For many months of the year the people wear sandals on their bare feet. Only those who toil in the forests don the uncouth boots turned out by the firm of cobblers known as Block & Nicklestick. Shoes, boots and slippers of another day are zealously guarded by their owners, in anticipation of still another day,—the day of deliverance. "Waste not, want not," is the motto of Trigger Island.

The second winter brought a double catastrophe, and for days thereafter deepest gloom prevailed. Even the stout-hearted Percival drooped under the weight of it.

Fire wiped out the work of months in the space of a few bleak, bitter hours. The sturdy little ship that was so well along toward completion was destroyed.

Months of faithful, patient, dogged toil had resulted in the construction of a stout hull which stood proudly on the ways to be admired and glorified by the eager, confident supporters of the determined little band of builders. Six weeks more would have seen the vessel off the ways and floating gaily on the surface of the snug little basin, ready for the final touches, the provisioning and the ultimate departure of the hardy company that was to take her out into the open stretches in quest of the helping hand. For weeks a devoted, one-minded community had been preparing food, raiment and comforts for the men who were to go forth in the new Doraine. The masts and spars were in place, the forecastle and cabin were almost ready for occupancy, the galley was nearing completion,—and then came swift, relentless disaster.

The night was cold and windy. Down at the water's edge, almost under the bulging side of the ship, two men had their quarters at one end of the low, rambling carpenter shop. At the other end was located the forge. The very thing they were there to guard against happened on this miserable night. Fire broke out in the forge.

The man on watch had fallen asleep. His name was Smiley. It is mentioned here for the only time in this narrative.

Shortly before midnight, his companion was awakened by the smell of smoke. He scrambled out of his blankets on the floor,—and cursed the man who still slept in his chair beside the smoke-befogged lantern on the end of a carpenter's bench. Flames were creeping along the wooden partition separating the forge from the shop. Half a mile away three hundred men were sleeping,—but half a mile is half a mile. Before the watchmen could sound the alarm, after their first courageous efforts to subdue the blaze, the building was a roaring mass of flames and a gleeful wind had carried tongues of fire to the side of the vessel where they licked shapeless black patterns at first and then swiftly turned them to red.

Stark-eyed, shivering people stood far back among the trees throughout the rest of the night and watched the work of months go up in flame and smoke.
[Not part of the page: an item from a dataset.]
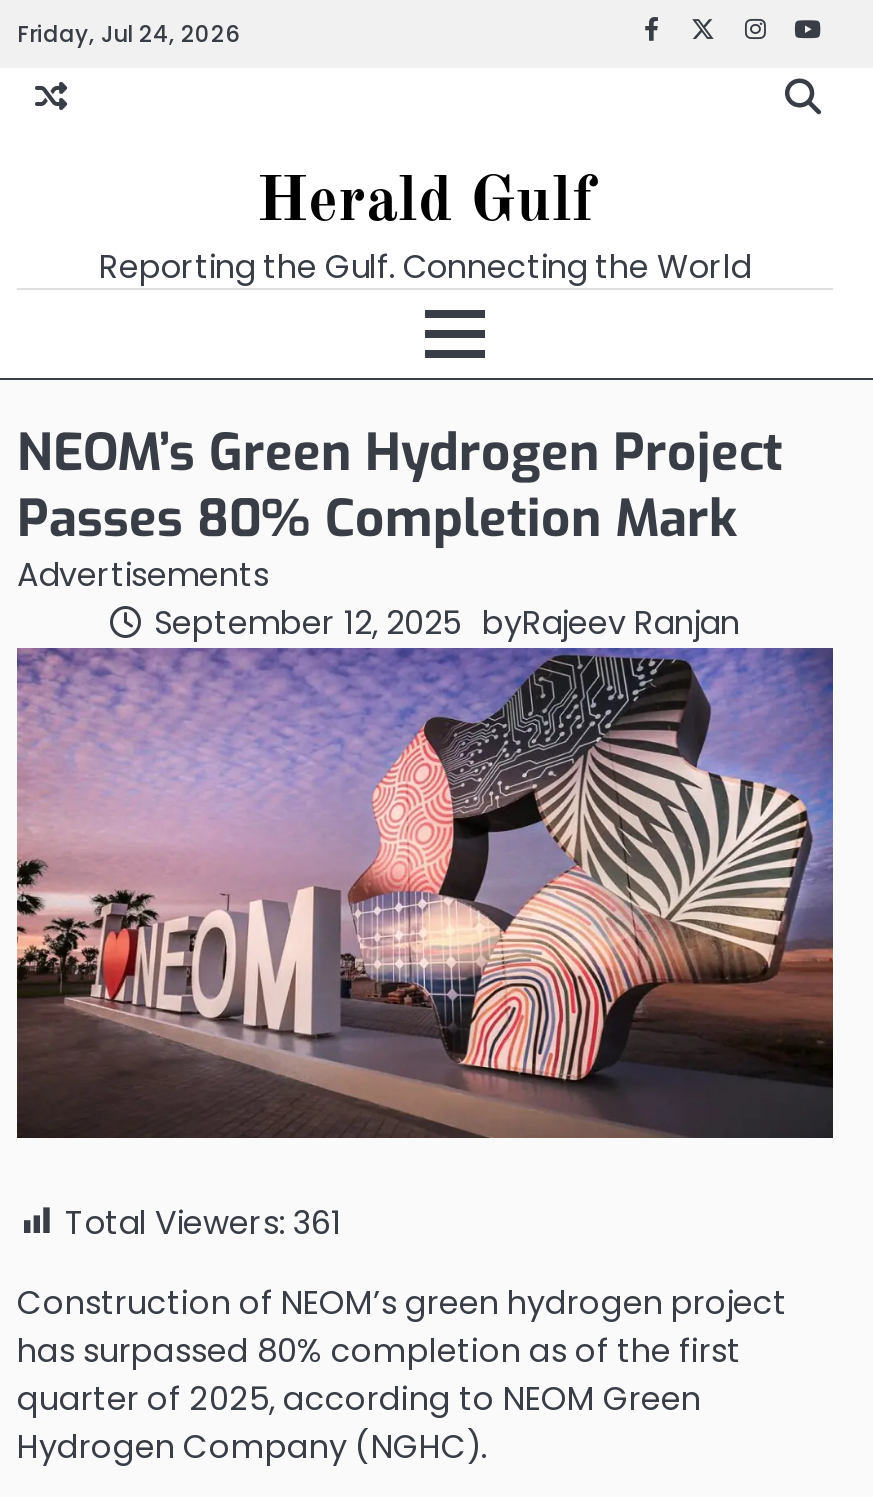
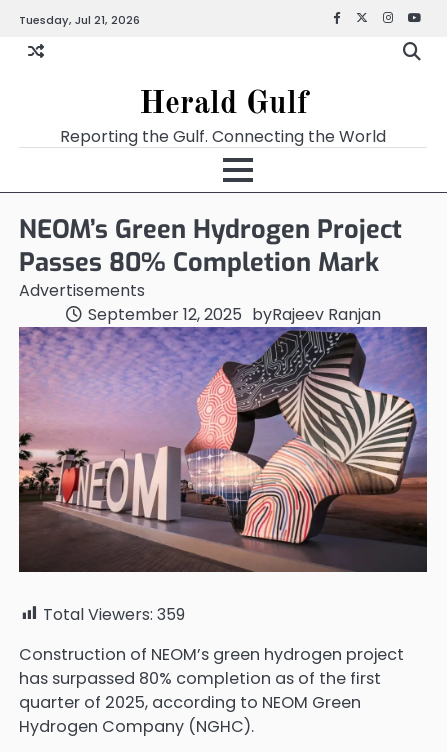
- Friday, Jul 24, 2026
+ Tuesday, Jul 21, 2026

- Total Viewers: 361
+ Total Viewers: 359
Nothing could be done to save the ship. Hewn from the hardiest trees in the forest, caulked and fortified to defy the most violent assaults of water, she was like paper in the clutch of flames. In the grey of early morn the stricken people slunk back to their cabins and gave up hope. For not only was their ship destroyed but the priceless tools and implements with which she had been built were gone as well. It was the double catastrophe that took the life, the spirit, out of them.

And while the day was still breaking, the man who had slept at his post, stole off into the forest and cut his throat from ear to ear.
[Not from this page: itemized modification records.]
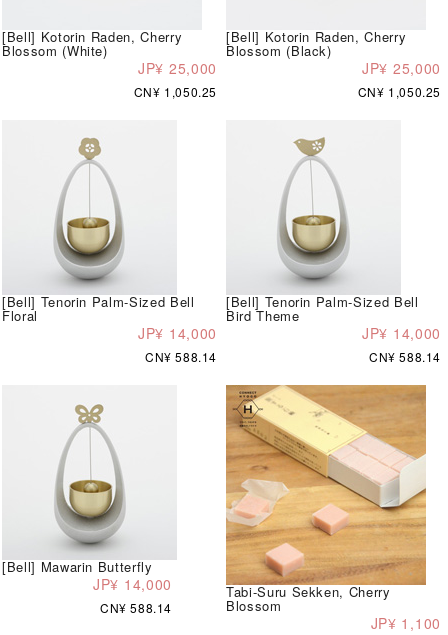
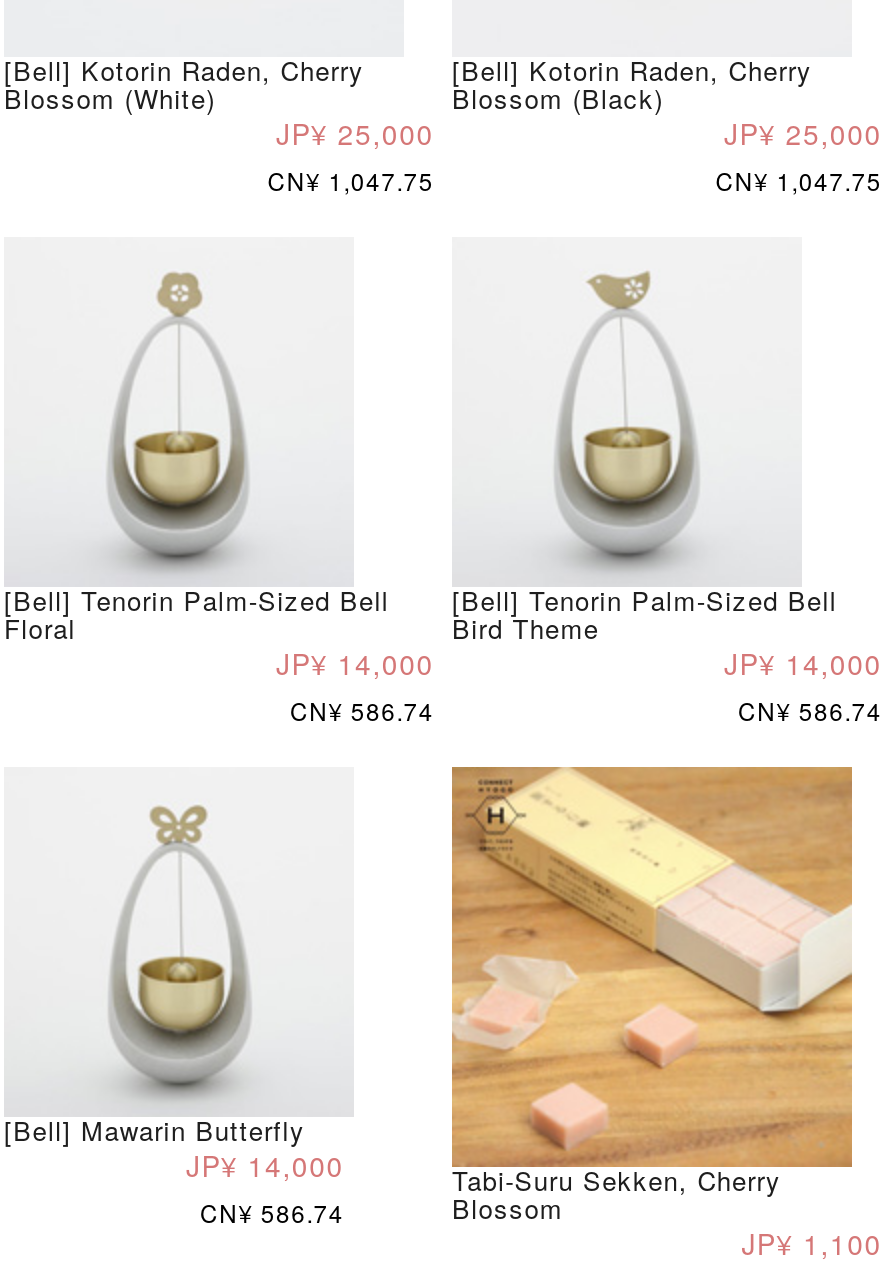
- CN¥ 1,050.25
+ CN¥ 1,047.75

- CN¥ 1,050.25
+ CN¥ 1,047.75

- CN¥ 588.14
+ CN¥ 586.74

- CN¥ 588.14
+ CN¥ 586.74

- CN¥ 588.14
+ CN¥ 586.74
But now, months afterward, another ship is on the ways. Indomitable, undaunted, the builders rose above disaster and set to work again. New tools were fashioned from steel and iron and wood,—saws, chisels, sledges, planes and hammers—in fact, everything except the baffling augurs. Resolute, unbeaten hands toiled anew, and this time the humble craft was not to be given a luckless name.

Superstition was rife. All save Andrew Mott saw ill-omen in the name "Doraine." Steadfastly he maintained that as the Doraine had brought them safely to the island, guided by a divine Providence, a Doraine could be trusted to take them as miraculously away. And as for changing the name of his prattling ward, he fairly roared his objection; though an uncommonly mild man for a sailor, he uttered such blasphemous things to a group of well-meaning women that even Sheriff Soapy Shay was aghast.
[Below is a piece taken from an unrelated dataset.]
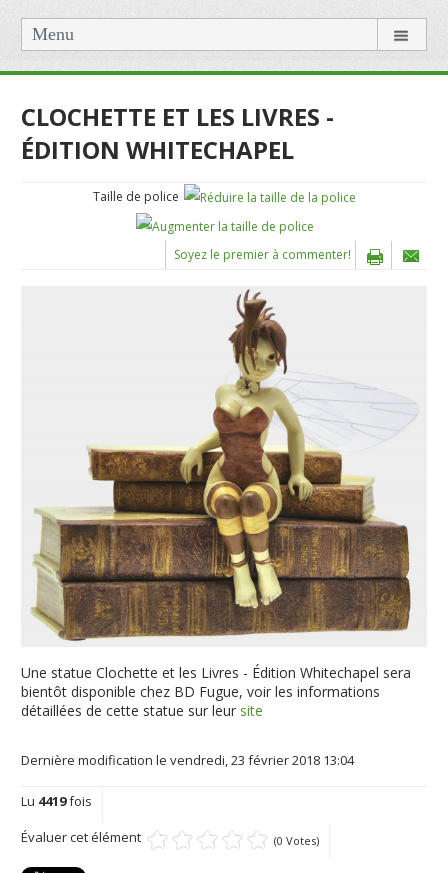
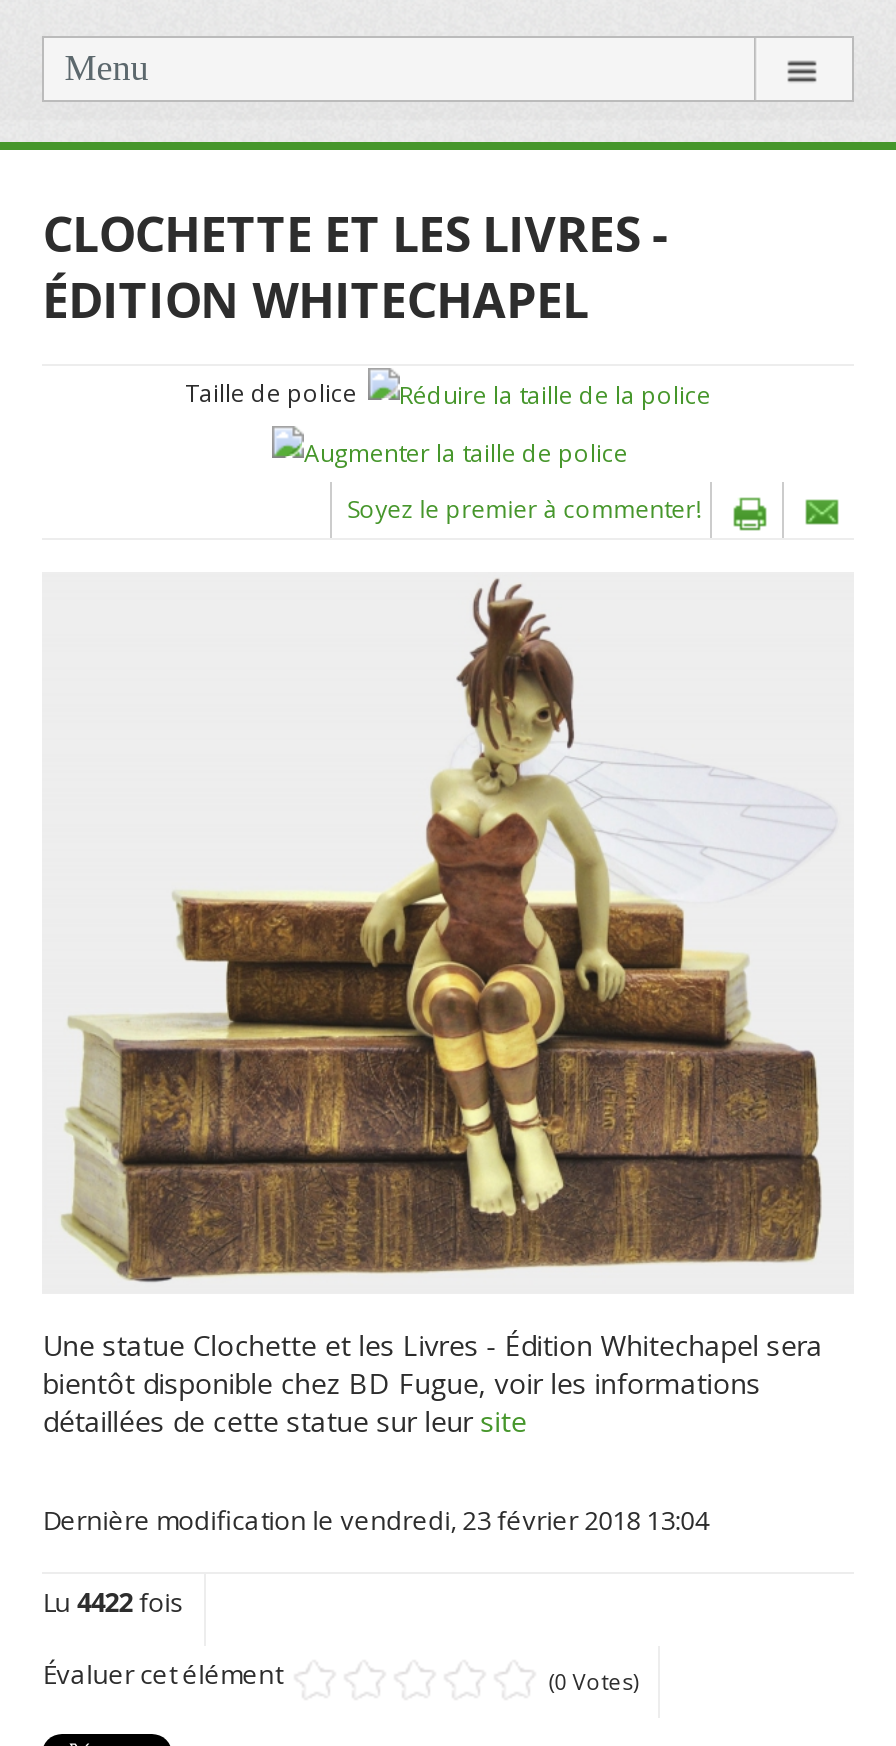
- Lu 4419fois
+ Lu 4422fois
After the dreary period that followed the disaster, there came a sharp awakening as from a dream filled with horrors. Something lying dormant in the com-mon breast had stirred. It was the unbeaten spirit that would not die. These men and women lifted up their heads and beheld the star of hope undimmed. In a flash, the aspect changed.

"We must start all over again," was the cry that awoke them, and from that time on there was no such word as fail in the lexicon of Trigger Island.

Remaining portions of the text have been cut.